La chiave tattica - La sindrome degli ultimi sedici metri

La chiave tattica – La sindrome degli ultimi sedici metri


Vinovo, abbiamo un problema: si chiama gol. La Juve segna poco, anzi non segna affatto. Come risolvere il problema? Parola a mister Allegri. I profani osservatori, che pontificano restandosene all’esterno del centro di allenamento, possono tutt’al più nutrire dubbi o sbandierare certezze, senza poter manifestare la presunzione di avere la ricetta pronta in luogo di chi ha il polso della situazione. Ma le domande non mancano: perché Dybala così tardi? Come giocherà la Juventus quando Cuadrado non ci sarà o non sarà al massimo, come stasera?

D’altronde le statistiche parlano chiaro, sembra che qualcuno abbia resettato il computer riportando la Juventus all’anno zero della gestione-Conte, quando si manifestò una situazione analoga. E’ evidente che Allegri si era posto il problema, accentrando Morata al fianco di Mandzukic per un 4-4-2 che, almeno in teoria, avrebbe dovuto dare maggior presenza ai bianconeri in area di rigore. E invece, lo spagnolo svaria su tutto il fronte d’attacco facendo un gran lavoro, il problema sta nella forma ancora scadente di Mandzukic, in versione-fantasma.

La palla infatti “torna” subito ai centrocampisti, non staziona sulla trequarti, e se Cuadrado latita e Alex Sandro fa le gote rosse, anche allargare il gioco non produce effetti. Ed è ormai inutile sventolare fantasmi del passato: il 4-4-2 del primo tempo non facilita il compito al pur ottimo Pogba di stasera, il passaggio al 4-3-1-2 con Pereyra in campo rappresenta una utilissima quando non decisiva alternativa di gioco.

Questa sera la Juve ha creato tanti presupposti, ma nessuna vera occasione da rete: avrebbe meritato di giocare un tempo in superiorità numerica, non ha subito nemmeno un tiro in porta.
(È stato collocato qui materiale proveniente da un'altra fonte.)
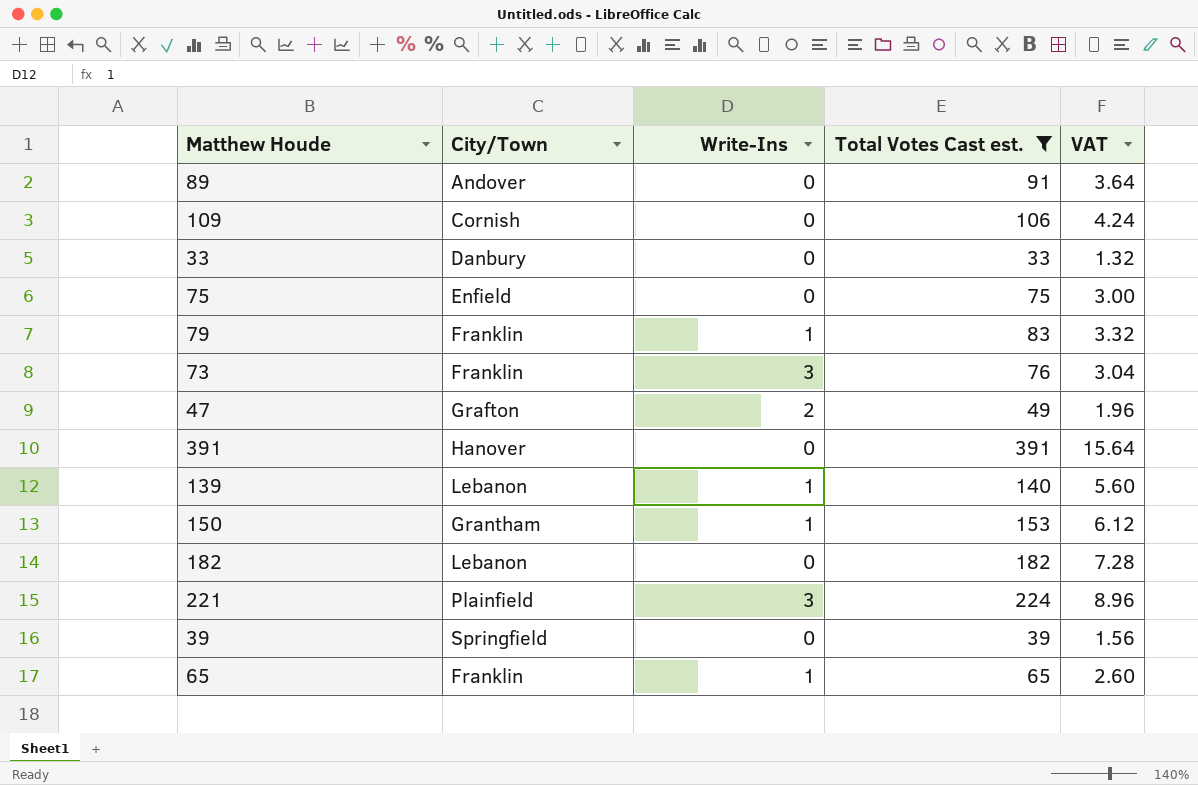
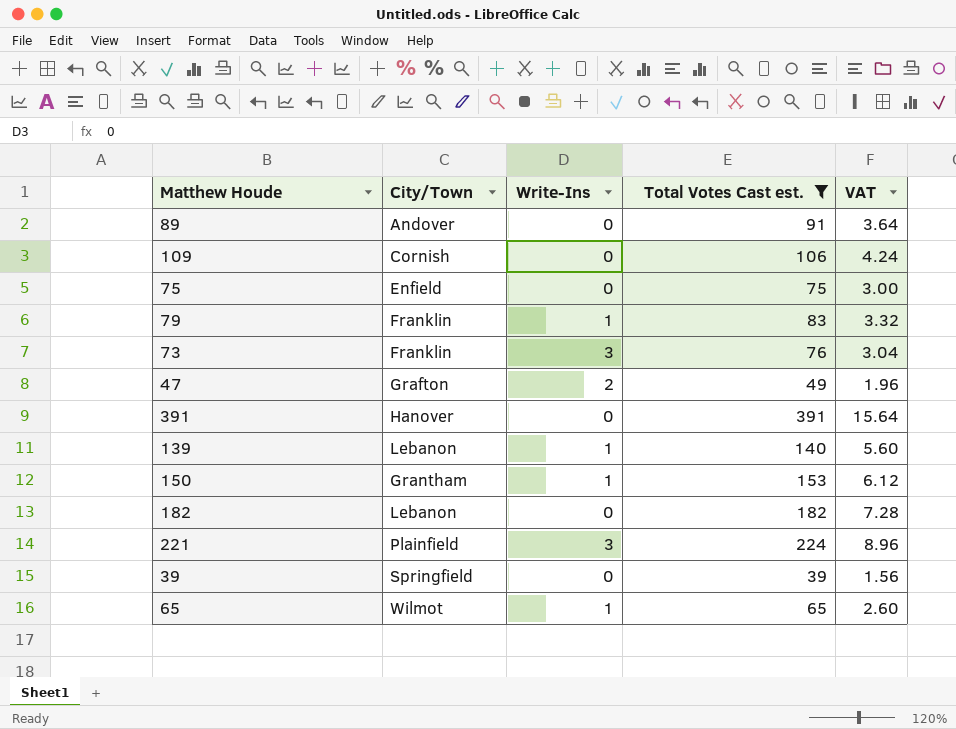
row 33: Danbury | 0 | 33 | 1.32 -> none
65 | City/Town: Franklin -> Wilmot

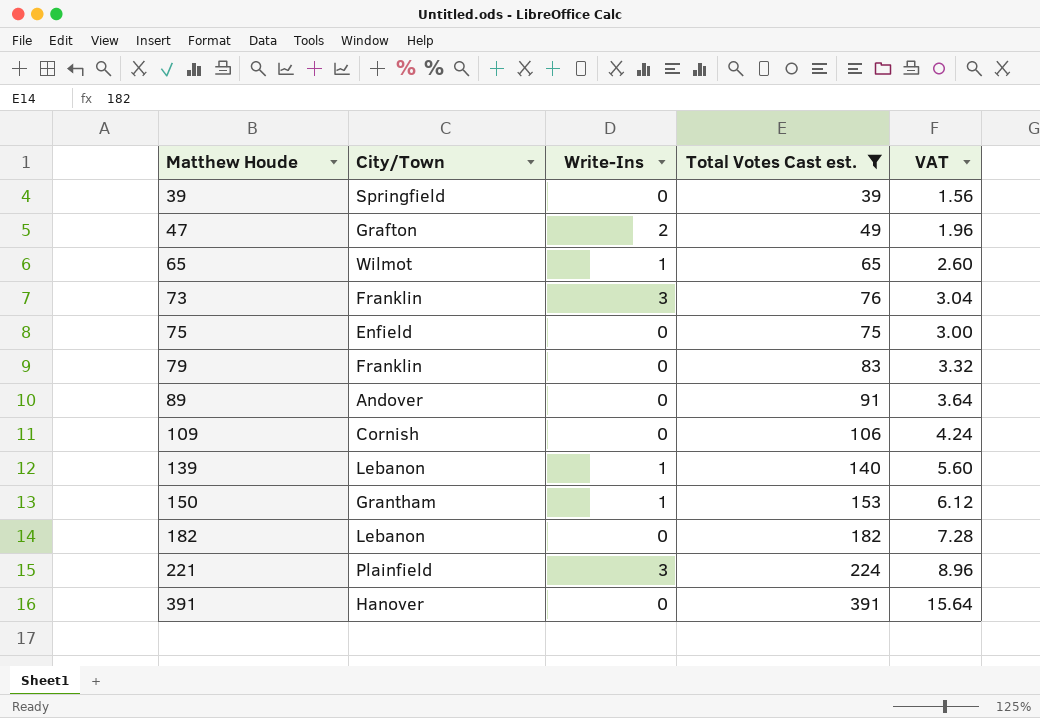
row order: none -> Matthew Houde ascending
79 | Write-Ins: 1 -> 0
Ma sono bastate due squadre atleticamente preparate, grintose e ben messe in campo (Inter e Borussia Monchengladbach) per sbarrare la strada ai bianconeri: poca velocità nel giro palla, mancanza di rapidi cambi di gioco e ribaltamenti di fronte, scelte di passaggio sbagliate negli ultimi sedici metri. Nessun problema irrisolvibile, e soprattutto in Champions le cose vanno bene: ma deve arrivare la svolta, e in fretta.